Wherever "divoce" shows up in the records below, copy the whole line.

[Input data]:
━━━━━━━━━━━━━━━━━━━━━━━━━━━━━━

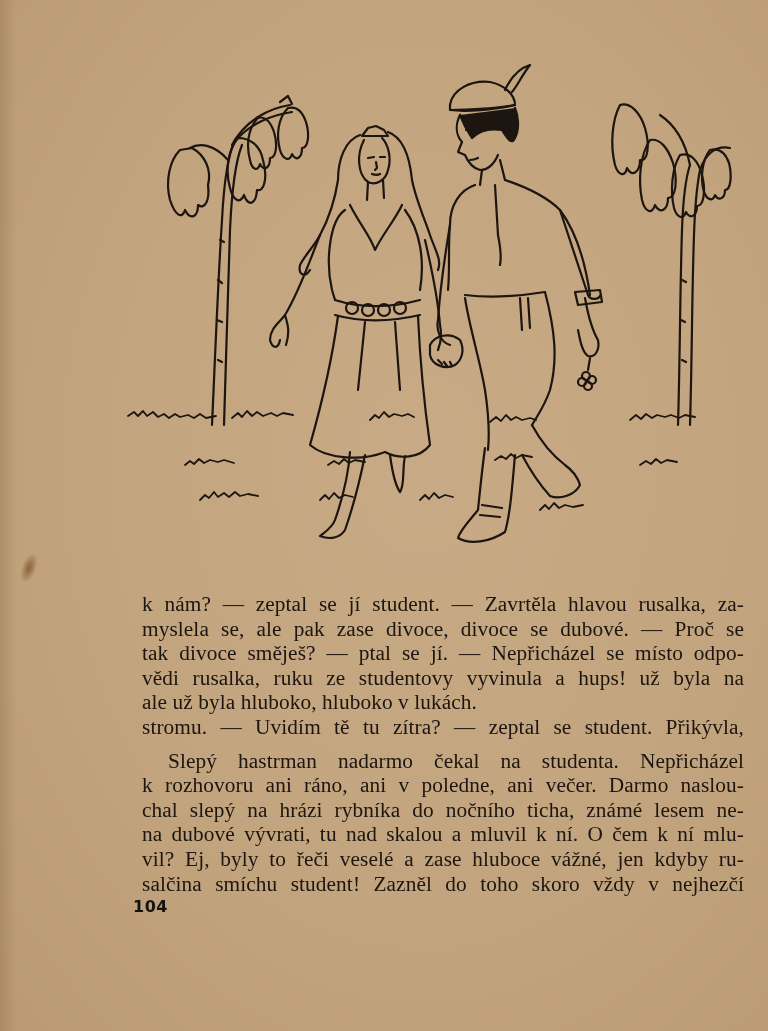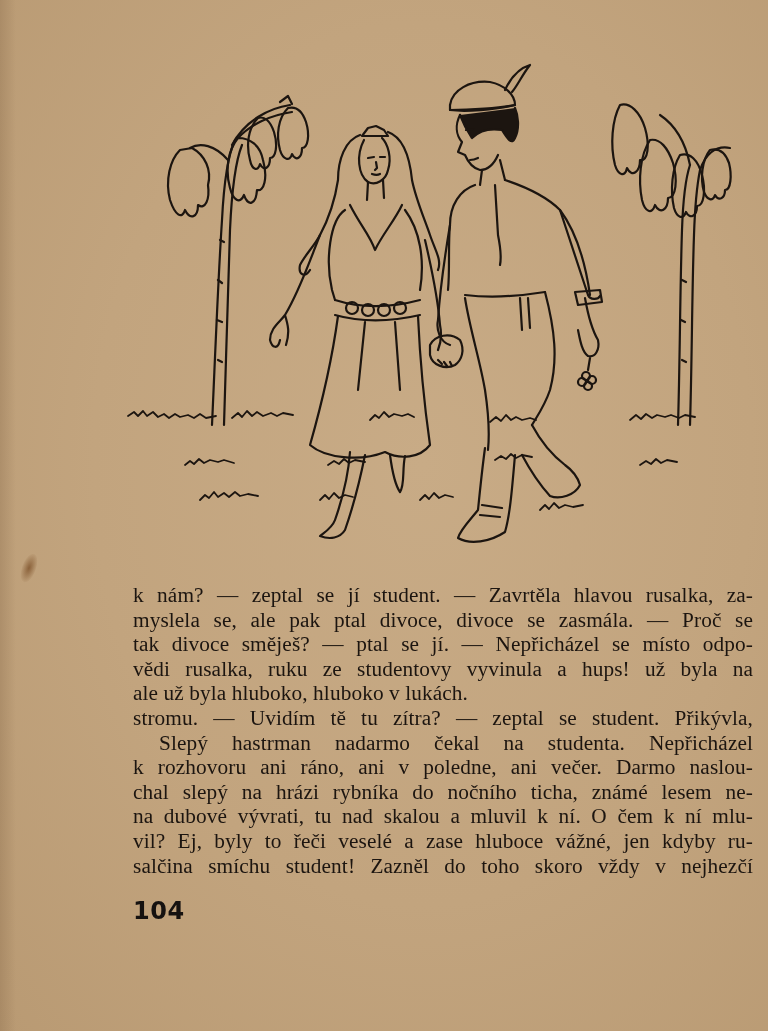--- a/index.html
+++ b/index.html
@@ -24,29 +24,29 @@
     position:absolute; left:120px; top:60px; width:640px; height:500px;
   }
   .illustration svg { width:100%; height:100%; }
   .text-block {
     position:absolute; left:133px; top:583px; width:620px;
     font-family: "Liberation Serif", serif;
     font-size:21.3px; line-height:24.6px;
     text-align:justify;
     letter-spacing:0.1px;
   }
-  .text-block p { margin:0; }
+  .text-block p { margin:9px; }
   .text-block .line { display:block; text-align-last:justify; white-space:nowrap; }
   .text-block .line.last { text-align-last:left; }
   .para2 { margin-top:0; }
   .para2 .line.first { text-indent:26px; }
   .page-number {
     position:absolute; left:133px; top:897px;
     font-family: "DejaVu Sans", sans-serif;
-    font-weight:bold; font-size:24px; letter-spacing:0.5px;
+    font-weight:bold; font-size:16px; letter-spacing:0.5px;
     color:#161210;
   }
 </style>
 </head>
 <body>
 
 <div class="page-edge"></div>
 <div class="stain"></div>
 
 <div class="illustration">
@@ -169,21 +169,21 @@
       <path d="M365 388 C362 410 360 430 358 450 C350 460 340 470 338 478 C350 485 370 482 385 472 C390 455 392 430 395 395"></path>
       <path d="M412 365 C420 380 432 395 445 405 C452 410 458 418 460 425 C455 435 440 440 430 436 C420 425 410 410 402 395"></path>
       <path d="M362 445 l20 3 M360 455 l20 2"></path>
     </g>
   </svg>
 </div>
 
 <div class="text-block">
   <p class="para1">
     <span class="line">k nám? — zeptal se jí student. — Zavrtěla hlavou rusalka, za-</span>
-    <span class="line">myslela se, ale pak ptal divoce, divoce se zasmála. — Proč se</span>
+    <span class="line">myslela se, ale pak zase divoce, divoce se dubové. — Proč se</span>
     <span class="line">tak divoce směješ? — ptal se jí. — Nepřicházel se místo odpo-</span>
     <span class="line">vědi rusalka, ruku ze studentovy vyvinula a hups! už byla na</span>
     <span class="line last">ale už byla hluboko, hluboko v lukách.</span>
     <span class="line">stromu. — Uvidím tě tu zítra? — zeptal se student. Přikývla,</span>
   </p>
   <p class="para2">
     <span class="line first">Slepý hastrman nadarmo čekal na studenta. Nepřicházel</span>
     <span class="line">k rozhovoru ani ráno, ani v poledne, ani večer. Darmo naslou-</span>
     <span class="line">chal slepý na hrázi rybníka do nočního ticha, známé lesem ne-</span>
     <span class="line">na dubové vývrati, tu nad skalou a mluvil k ní. O čem k ní mlu-</span>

━━━━━━━━━━━━━━━━━━━━━━━━━━━━━━

[Answer section]:
-    <span class="line">myslela se, ale pak ptal divoce, divoce se zasmála. — Proč se</span>
+    <span class="line">myslela se, ale pak zase divoce, divoce se dubové. — Proč se</span>
     <span class="line">tak divoce směješ? — ptal se jí. — Nepřicházel se místo odpo-</span>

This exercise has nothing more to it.